The study will aim to treat 810 eligible male or female subjects across 30
countries, with the expected duration of treatment being up to 18 months
(depending on the response to treatment).
Subjects will undergo screening tests to determine eligibility and, those
eligible for the study, will be randomized to a 1:1:1 ratio across the 3
treatment arms until Progressive Disease or unacceptable toxicity:
* Arm A: Nivolumab (240mg) administered every 2 weeks.
* Arm B: Nivolumab (1mg/kg) and Ipilimumab 3mg/kg administered every 3 weeks
for 4 doses, followed by Nivolumab (240mg) every 2 weeks.
* Arm C: Placebo administered according to above treatment Arms A/B to maintain
a blinded study.
In order to maintain a blinded study, the schedule of investigational and
placebo treatments is divided into 6 week-cycles at the start of the therapy,
followed by ongoing 2-Week cycles until discontinuation criteria are met.
Randomization will be done by an automated sorting process through IVRS (a
telephone based computer system) which will assign subjects to a treatment Arm
based on their ECOG status, gender and whether they had prior Prophylactic
Cranial Irradiation (PCI).

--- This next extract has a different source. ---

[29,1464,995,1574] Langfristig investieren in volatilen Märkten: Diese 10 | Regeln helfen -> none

This ensures that all Arms are equally balanced with
subject numbers for comparison at time of analysis, but also ensures the
integrity of the randomization itself.
Subjects must receive their treatment within 3 days of randomization. Treatment
will continue until disease progression, discontinuation due to toxicity,
withdrawal of consent, or the study ends. If the investigator feels it is
appropriate, subjects will be permitted to continue treatment beyond initial
progression per RECIST 1:1.
After treatment all subjects will be asked to continue with follow-up visits
for 100 days after their last dose of study treatment. Adverse events will be
collected and monitored continuously during the follow-up period. Beyond 100
days, subjects will be followed up by telephone for long term survival and
subsequent anti-cancer medication information every 3 months for 5 years. For
any subjects whose disease has not yet progressed, radiographic assessment
(CT/MRI) will continue to be performed during the follow up period.

Subjects will receive open-label treatment with nivolumab (Arm A); or a
specific regimen of nivolumab & ipilimumab in combination (Arms B ); or
placebo. Nivolumab and Ipilimumab are provided by the sponsor.

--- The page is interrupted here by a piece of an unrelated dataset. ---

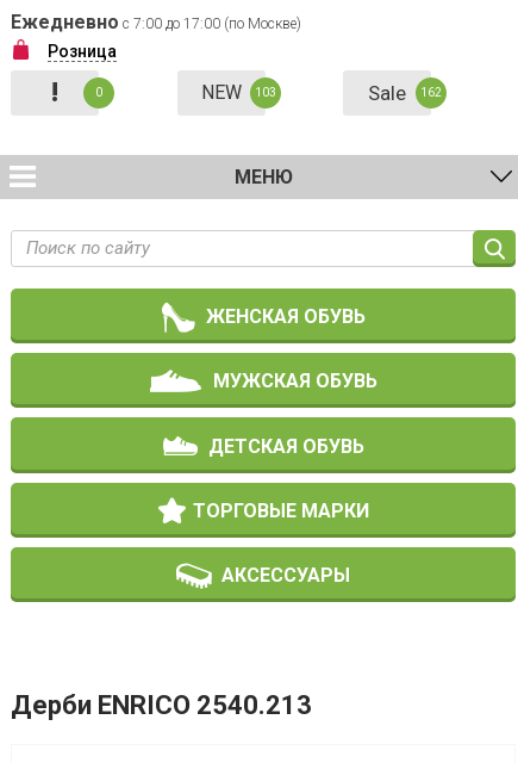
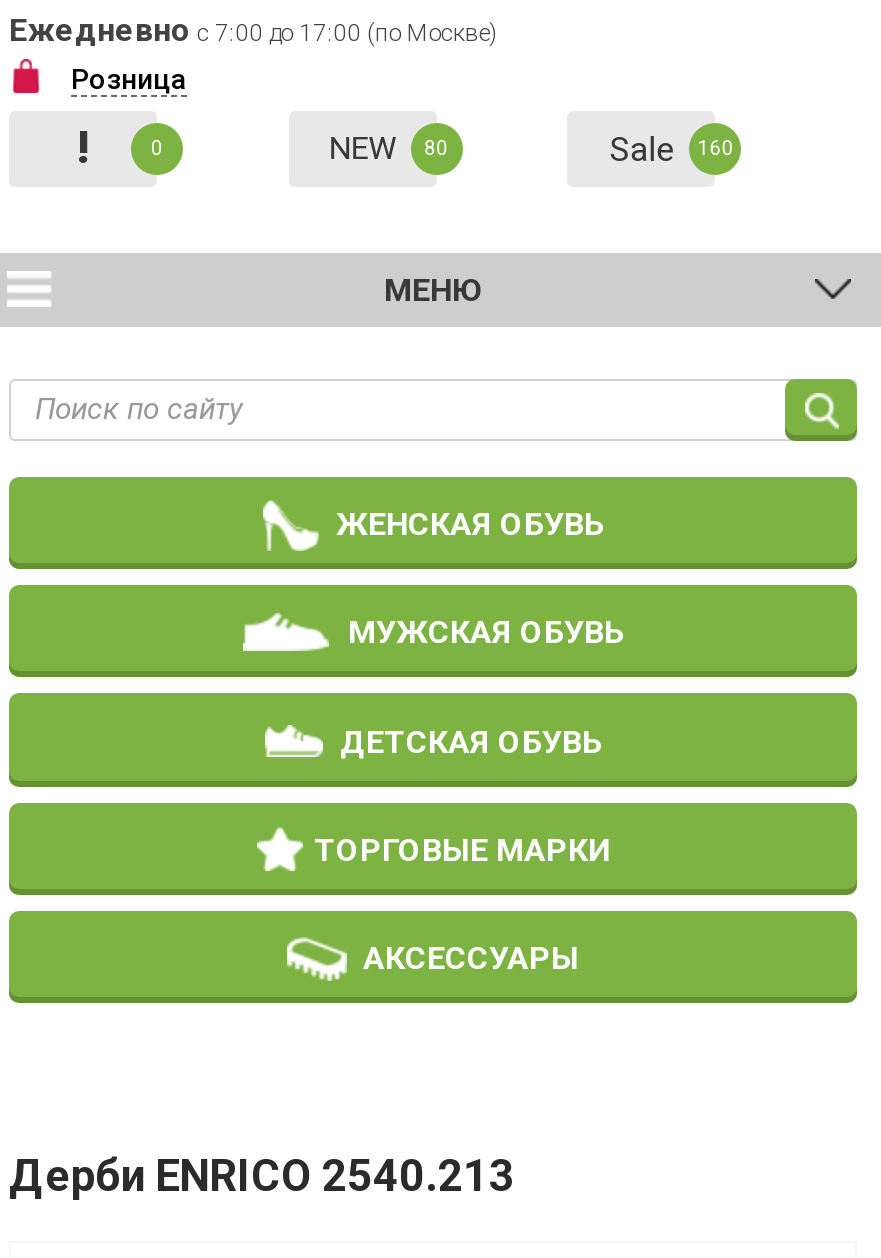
[201,81,276,104] NEW 103 -> [328,129,448,167] NEW 80
[368,81,442,105] Sale 162 -> [610,129,734,169] Sale 160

As part of the trial, patients will be expected to attend multiple clinic
visits where they will undergo physical examinations, vital sign measurements
including oxygen saturation levels, blood tests for safety assessment,
pregnancy testing (for females of child bearing potential) and monitoring for
adverse events. Subjects will be evaluated for presence or continued lack of
tumor until distant recurrence beginning 6 weeks relative to the first dose of
study treatment, and will continue to have surveillance assessment every 6
weeks for the first 36 week then every 12 weeks until disease progression.

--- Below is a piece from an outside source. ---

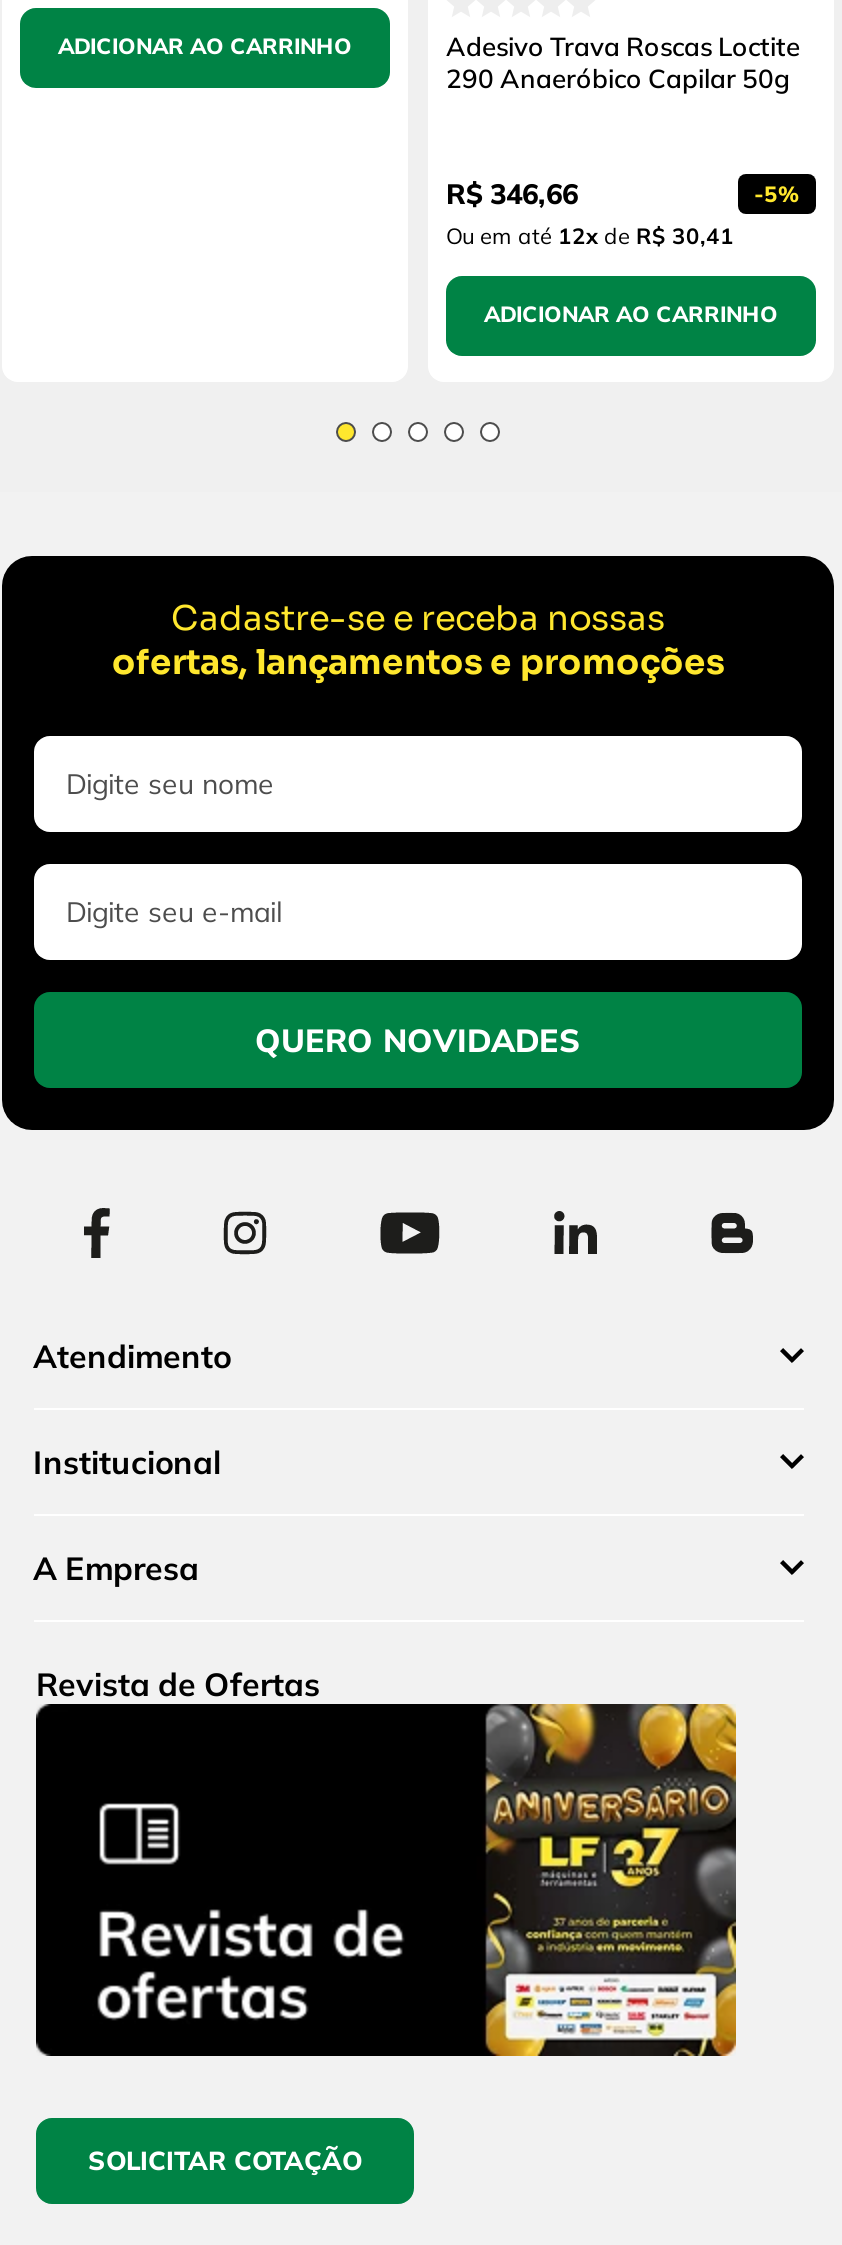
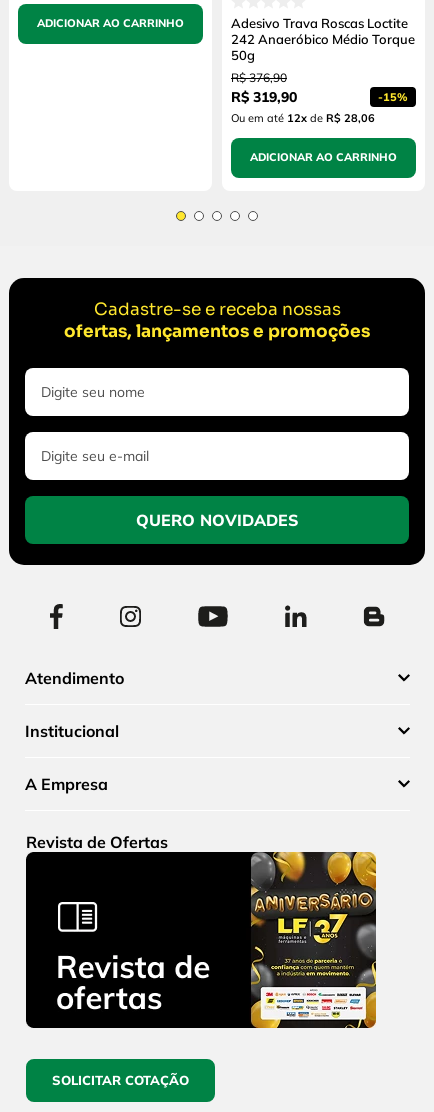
[446,62,800,250] 290 Anaeróbico Capilar 50g | R$ 346,66 | -5% | Ou em até 12x de R$ 30,41 -> [231,31,415,125] 242 Anaeróbico Médio Torque | 50g | R$ 376,90 | R$ 319,90 | -15% | Ou em até 12x de R$ 28,06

Blood will also be collected at certain visits for research purposes (PK,
immunogenicity and biomarker studies). The frequency of visits and number of
procedures carried out during this trial would typically be considered over and
above standard of care. The procedures are carried out by trained medical
professionals and every effort will be made to minimise any risks or discomfort
to the patient. Treatment for cancer often has side effects, including some
that are life threatening. An independent Data Monitoring Committee (DMC) will
be utilized in this trial to ensure that the safety data is reviewed during the
study.

New Immune system targeted therapy (immunotherapies) such as Nivolumab and
Ipilimumab could potentially provide clinical benefit and improvement in the
outcome for patients with this disease (disease improvement and improvement in
survival). However, with all experimental drugs and clinical trials, there are
known and unknown risks. Study medication and procedure related risks are
outlined in the patient information sheet in detail to ensure the patients are
fully informed before agreeing to take part in the study.